* **ASSIGNMENT**: Copy each line of the data below with the word "number".

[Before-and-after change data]
....................
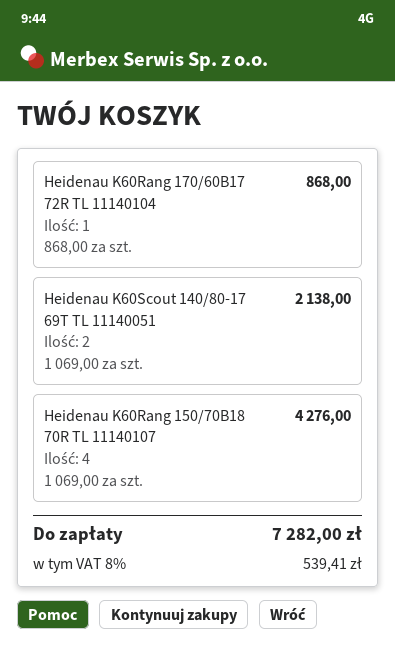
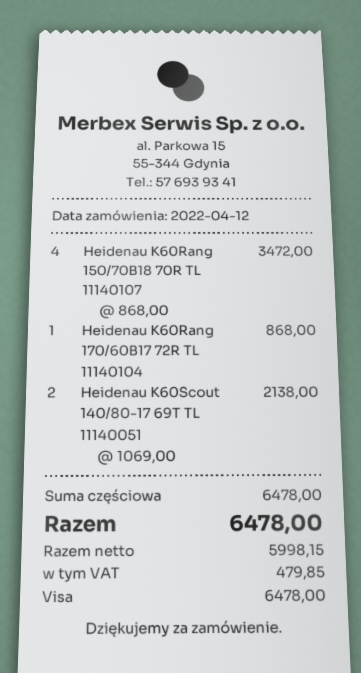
Heidenau K60Rang 150/70B18 70R TL 11140107: 4 x 1069.00 = 4276.00 -> 4 x 868.00 = 3472.00
tax: 539.41 -> 479.85
total: 7282.00 -> 6478.00

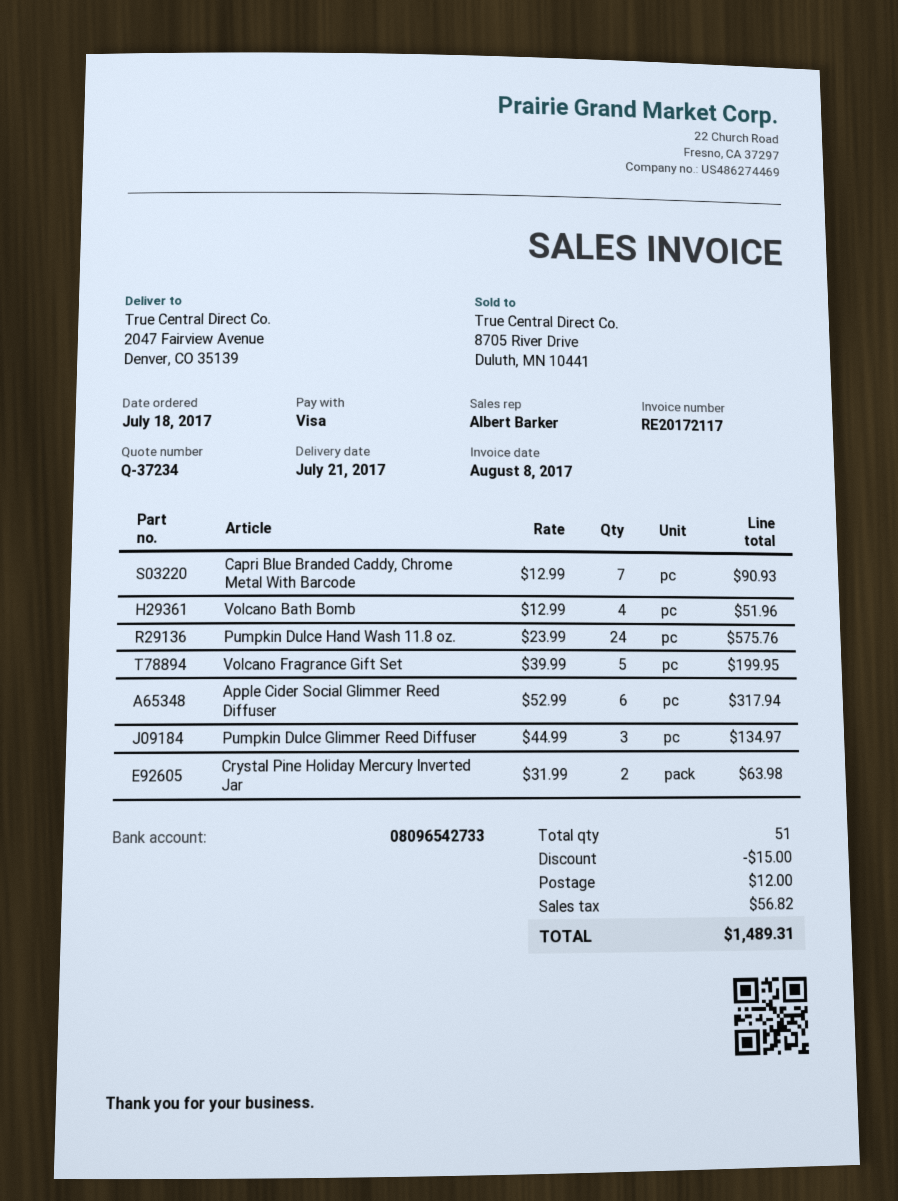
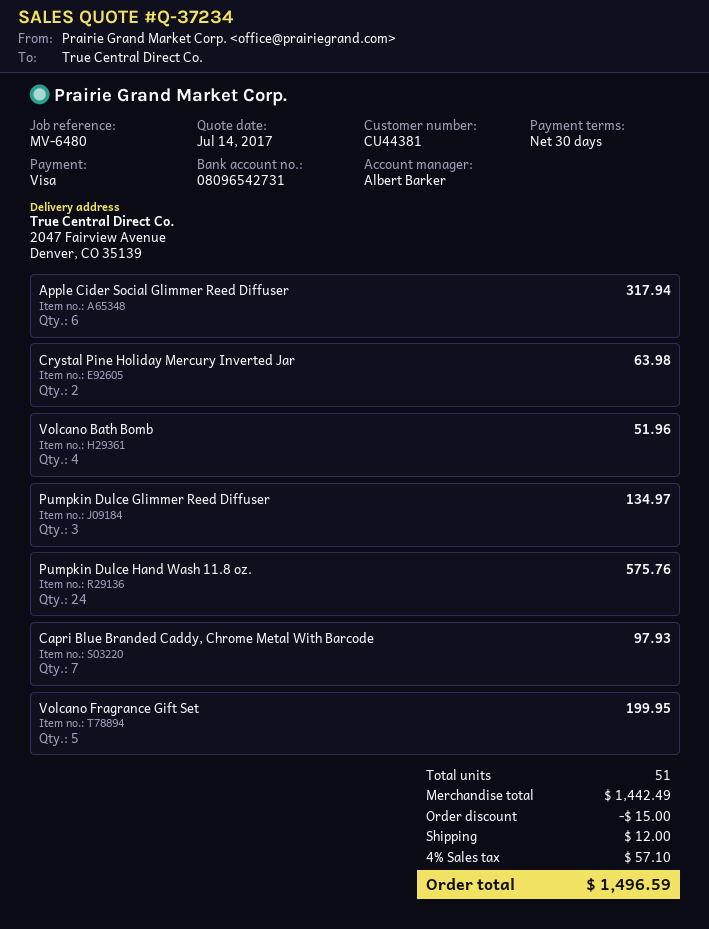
bank account: 08096542733 -> 08096542731
Capri Blue Branded Caddy, Chrome Metal With Barcode: 7 for 90.93 -> 7 for 97.93
tax: 56.82 -> 57.10
total: 1489.31 -> 1496.59

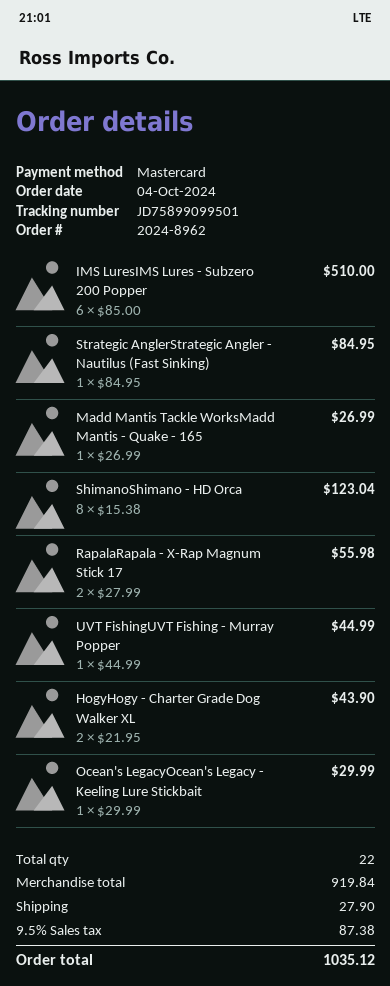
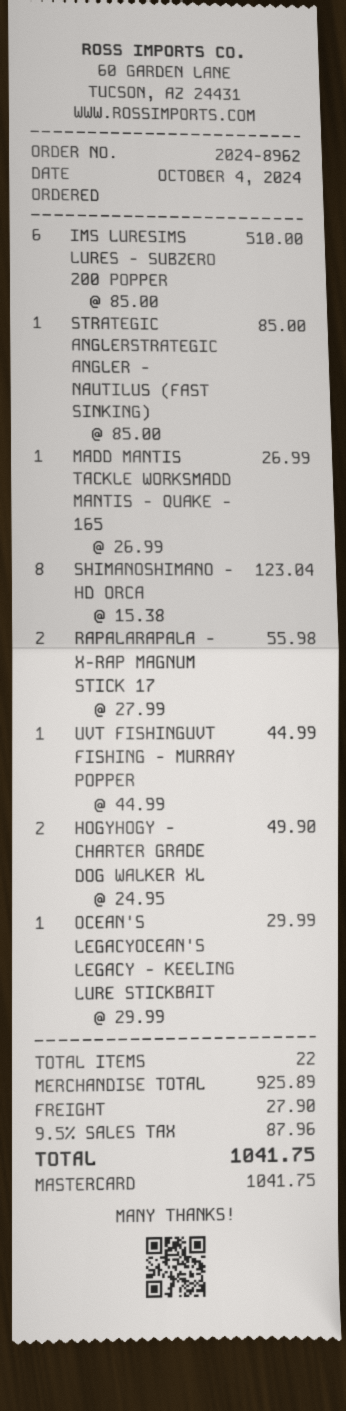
Strategic AnglerStrategic Angler - Nautilus (Fast Sinking): 1 x 84.95 = 84.95 -> 1 x 85.00 = 85.00
HogyHogy - Charter Grade Dog Walker XL: 2 x 21.95 = 43.90 -> 2 x 24.95 = 49.90
subtotal: 919.84 -> 925.89
tax: 9.5% = 87.38 -> 9.5% = 87.96
total: 1035.12 -> 1041.75

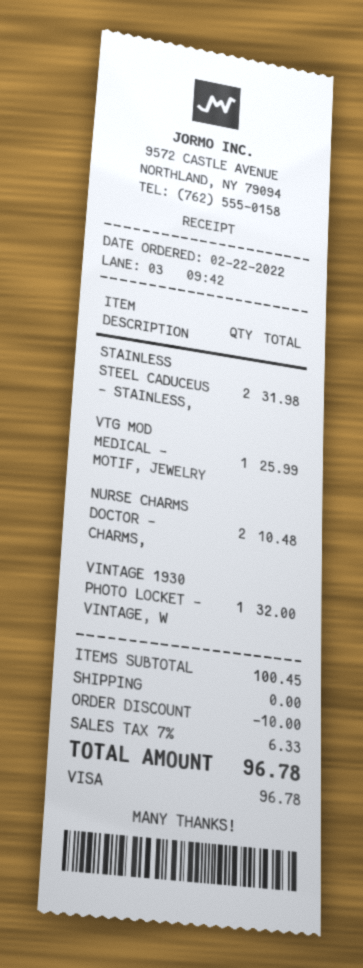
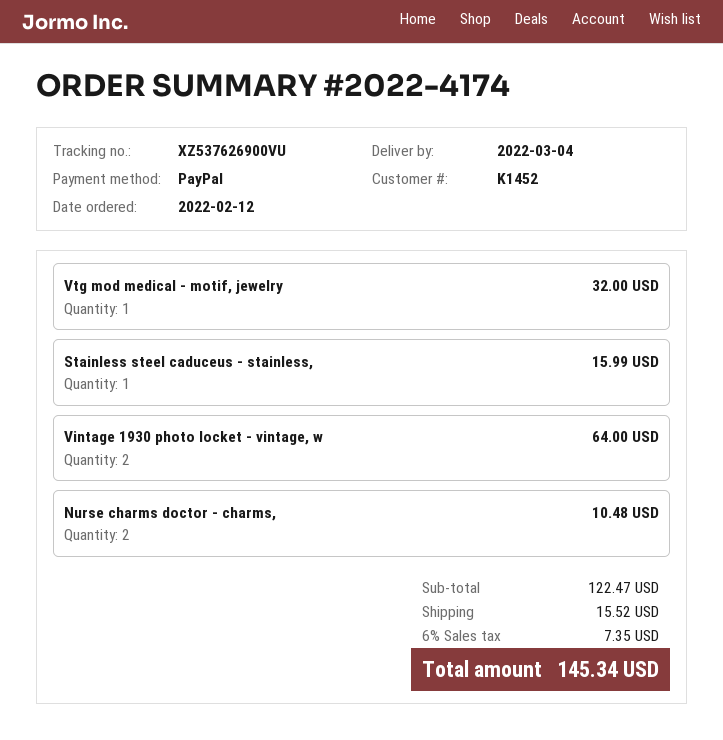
order date: 2022-02-22 -> 2022-02-12
payment method: Visa -> PayPal
STAINLESS STEEL CADUCEUS - STAINLESS,: 2 for 31.98 -> 1 for 15.99
VTG MOD MEDICAL - MOTIF, JEWELRY: 1 for 25.99 -> 1 for 32.00
VINTAGE 1930 PHOTO LOCKET - VINTAGE, W: 1 for 32.00 -> 2 for 64.00
subtotal: 100.45 -> 122.47
discount: 10.00 -> none
shipping: 0.00 -> 15.52
tax: 7% = 6.33 -> 6% = 7.35
total: 96.78 -> 145.34

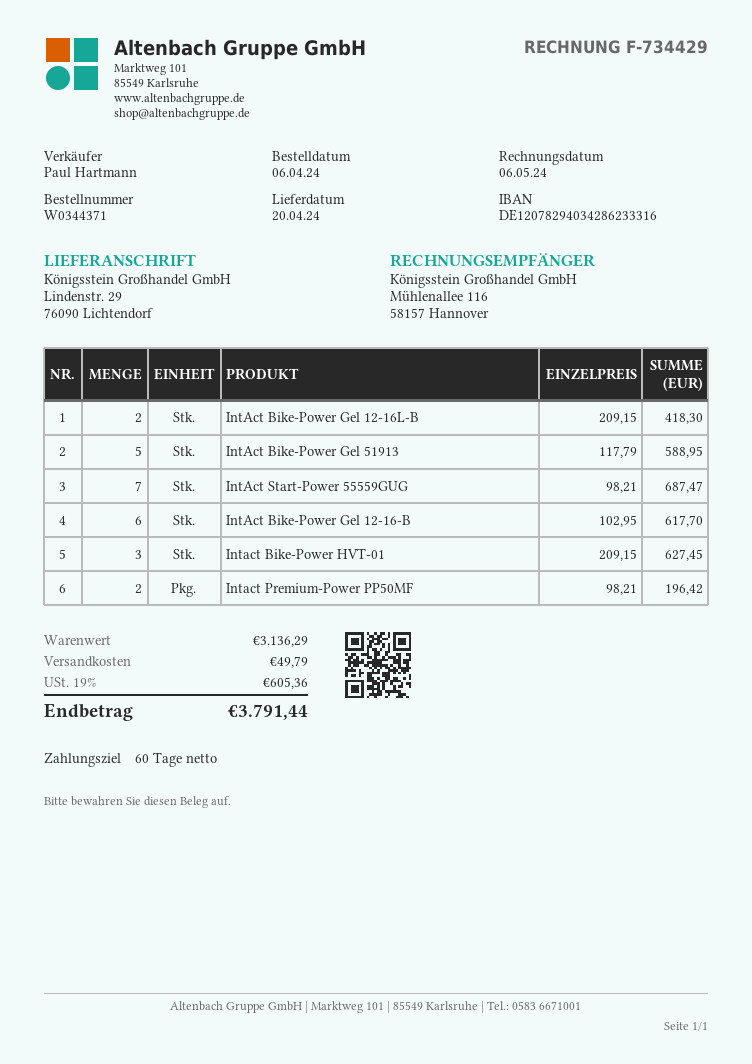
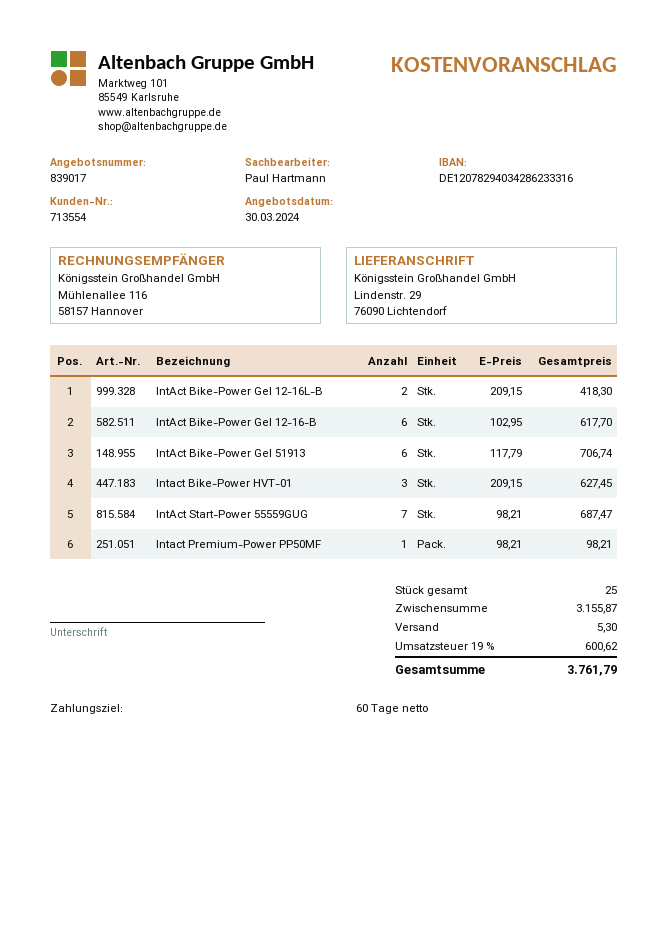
IntAct Bike-Power Gel 51913: 5 x 117.79 = 588.95 -> 6 x 117.79 = 706.74
Intact Premium-Power PP50MF: 2 x 98.21 = 196.42 -> 1 x 98.21 = 98.21
subtotal: 3136.29 -> 3155.87
shipping: 49.79 -> 5.30
tax: 19% = 605.36 -> 19% = 600.62
total: 3791.44 -> 3761.79

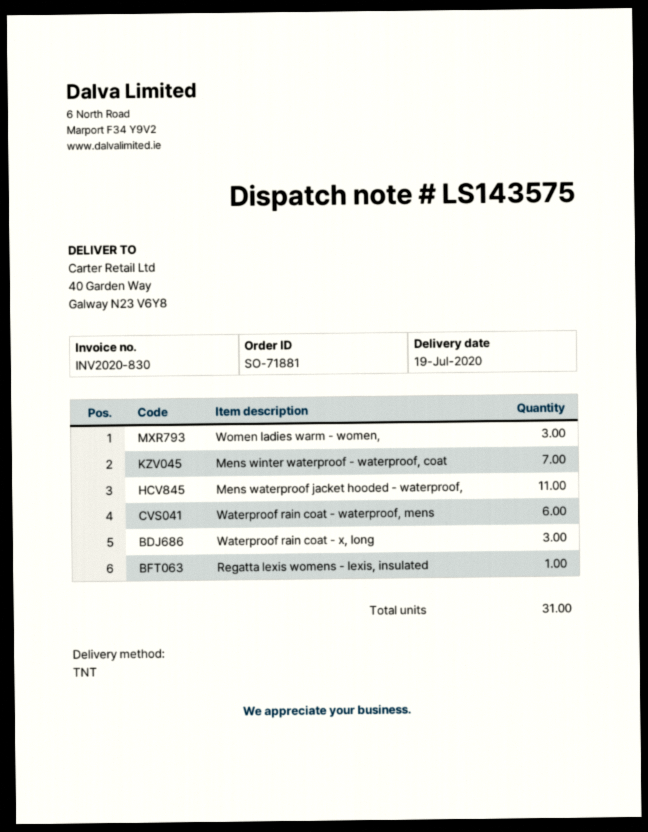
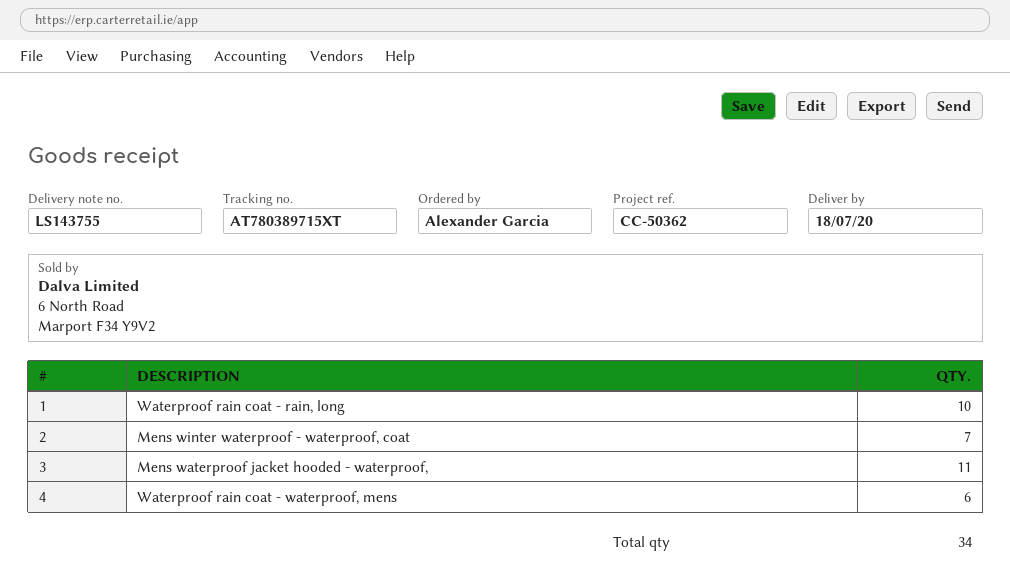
delivery note number: LS143575 -> LS143755
delivery date: 2020-07-19 -> 2020-07-18
Women ladies warm - women,: 3 -> none
Waterproof rain coat - x, long: 3 -> none
Regatta lexis womens - lexis, insulated: 1 -> none
Waterproof rain coat - rain, long: none -> 10
total quantity: 31 -> 34

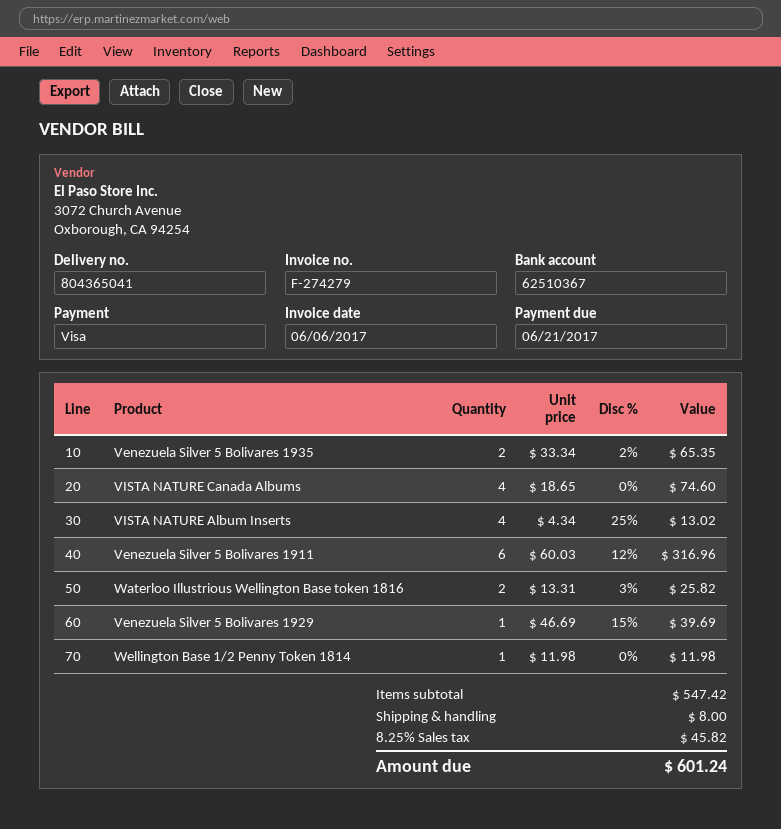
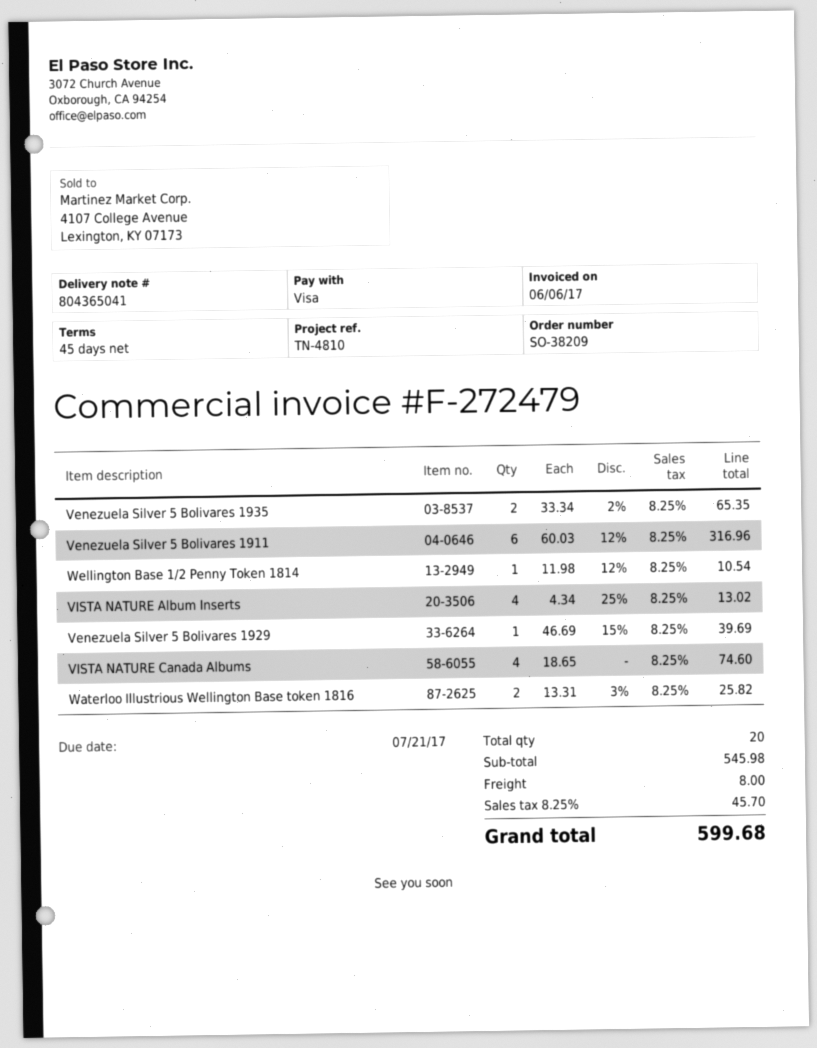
invoice number: F-274279 -> F-272479
due date: 2017-06-21 -> 2017-07-21
Wellington Base 1/2 Penny Token 1814: 1 x 11.98 = 11.98 -> 1 x 11.98 - 12% = 10.54
subtotal: 547.42 -> 545.98
tax: 8.25% = 45.82 -> 8.25% = 45.70
total: 601.24 -> 599.68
....................
* **SOLUTION FOR THIS PROBLEM**:
delivery note number: LS143575 -> LS143755
invoice number: F-274279 -> F-272479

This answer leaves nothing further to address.